Segundo documento anexado à denúncia e obtido pelo g1, a medida cautelar é necessária porque foram detectadas adulterações no Sistema Integrado de Planejamento, Contabilidade e Finanças (Fiplan), plataforma onde ficam registrados todos os pagamentos do governo estadual.
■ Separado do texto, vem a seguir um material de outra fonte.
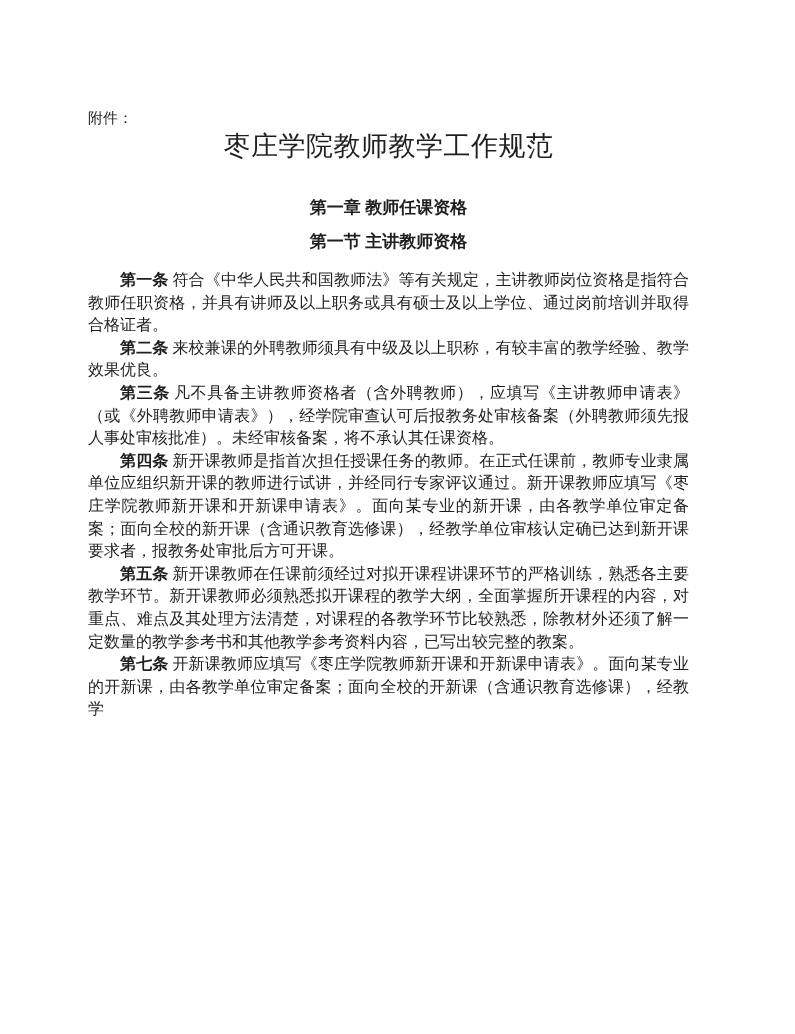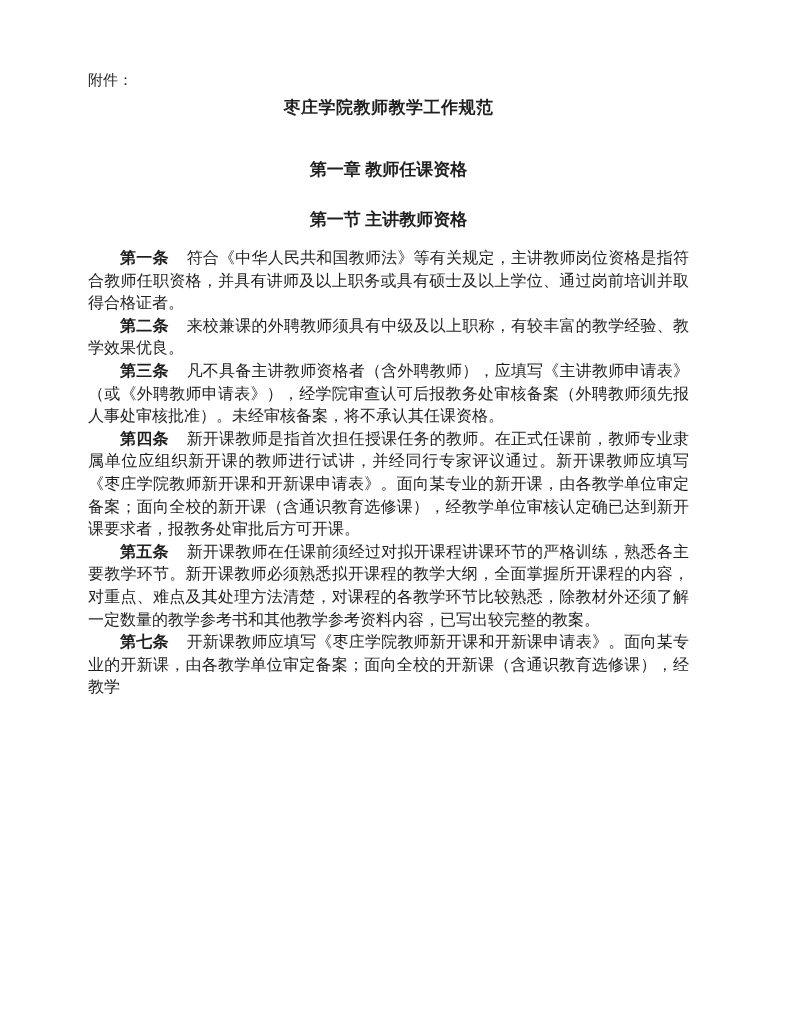"附件：" .page { padding: 70px 87px 0 88px -> 108px 87px 0 88px }
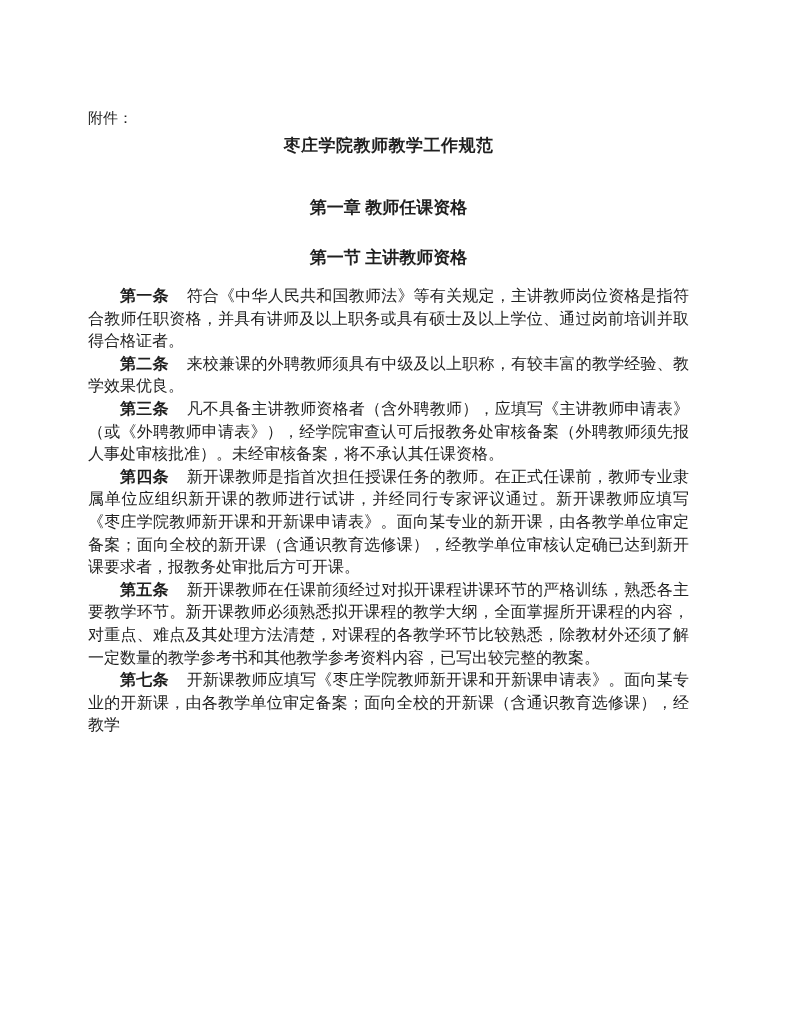"枣庄学院教师教学工作规范" .doc-title { font-size: 17px -> 27px; font-weight: bold -> normal }
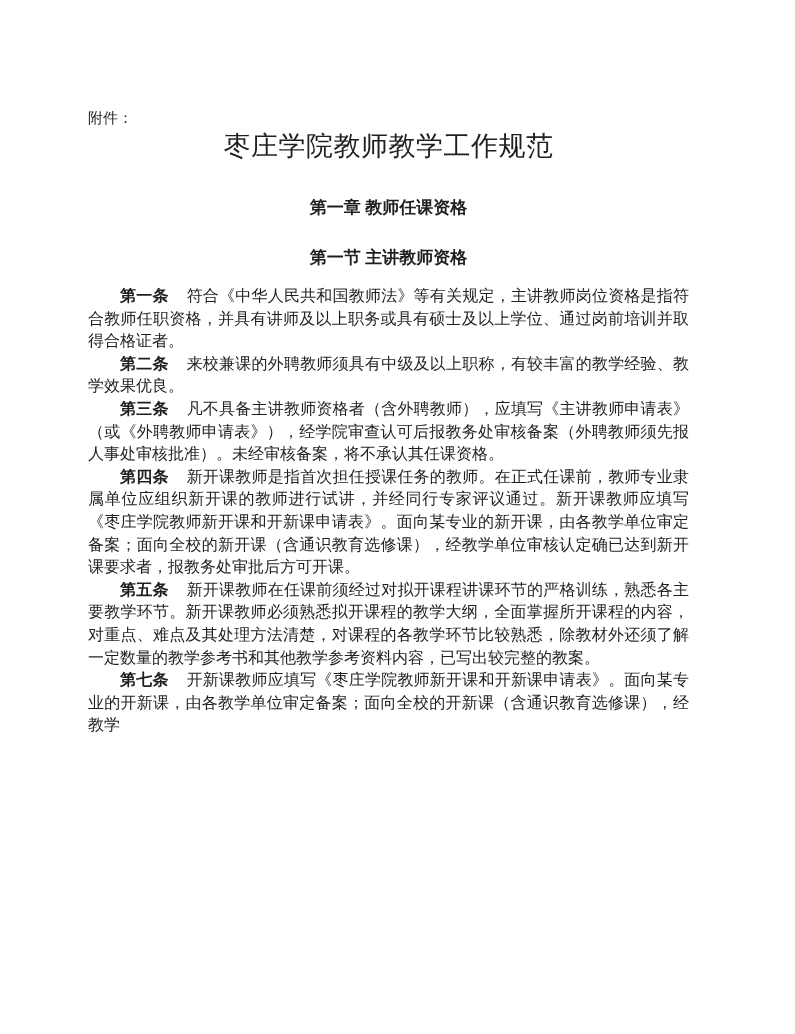"第一节 主讲教师资格" .heading-section { margin: 28px 0 16px 0 -> 12px 0 16px 0 }
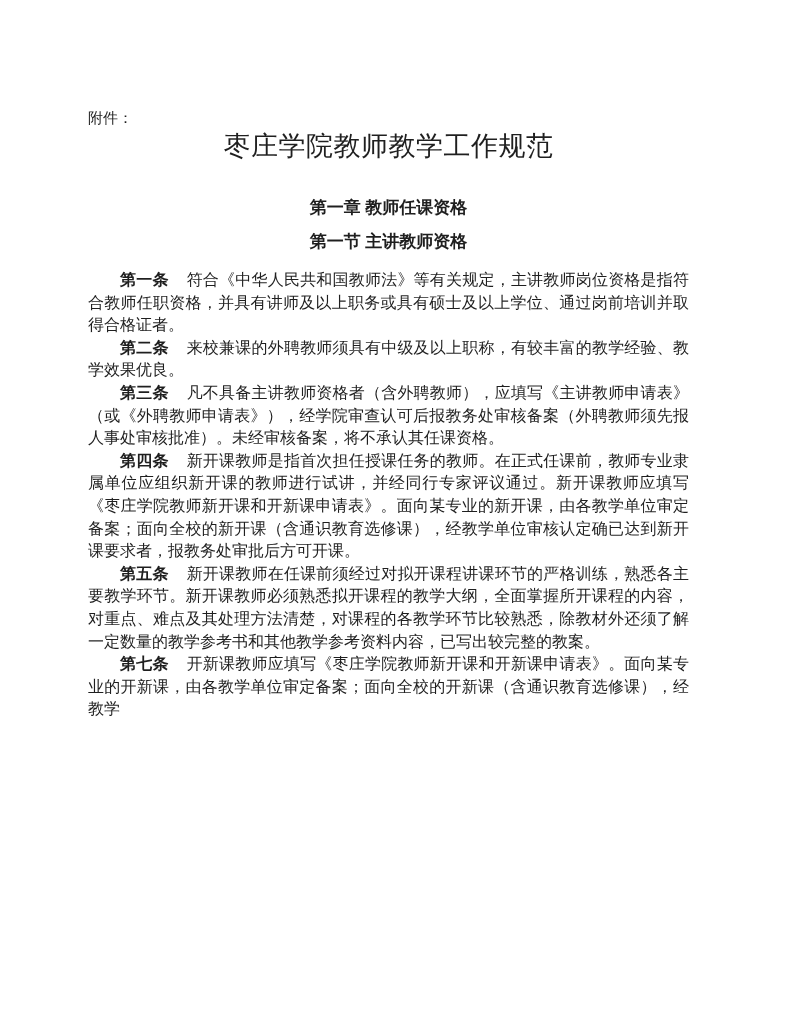"第一条" .article-label { margin-right: 18px -> 4px }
Os promotores apontaram que dados financeiros da UERR começaram a ser alterados ou apagados recentemente. No documento, o MP é enfático ao justificar a necessidade da medida.
"No pedido de prisão em apenso e na denúncia foi destacado com clareza que os dados cadastrados no FIPLAN [...] estão sendo adulterados", diz trecho do documento anexo à denúncia oferecida pelo Grupo de Atuação Especial de Combate ao Crime Organizado (Gaeco).
O g1 questionou o Tribunal de Justiça de Roraima para saber sobre a análise do pedido de prisão de Regys. Também tenta contato com a Universidade Estadual de Roraima e aguarda retorno.
Para o Gaeco, essas alterações no sistema não são coincidência. Elas teriam começado na primeira quinzena de dezembro de 2025, logo após a polícia começar a interrogar suspeitos e questionar as diferenças de valores nos contratos.
O objetivo da manobra seria esconder o superfaturamento nos contratos firmados com a empresa terceirizada Ibiapino & Pinheiro Ltda.
"O objetivo da alteração é, obviamente, mascarar o superfaturamento dos antigos contratos. Trata-se de crime com o viés de ocultação de provas", diz o Gaeco.
Regys é acusado de liderar uma organização criminosa que teria desviado mais de R$ 15 milhões da universidade.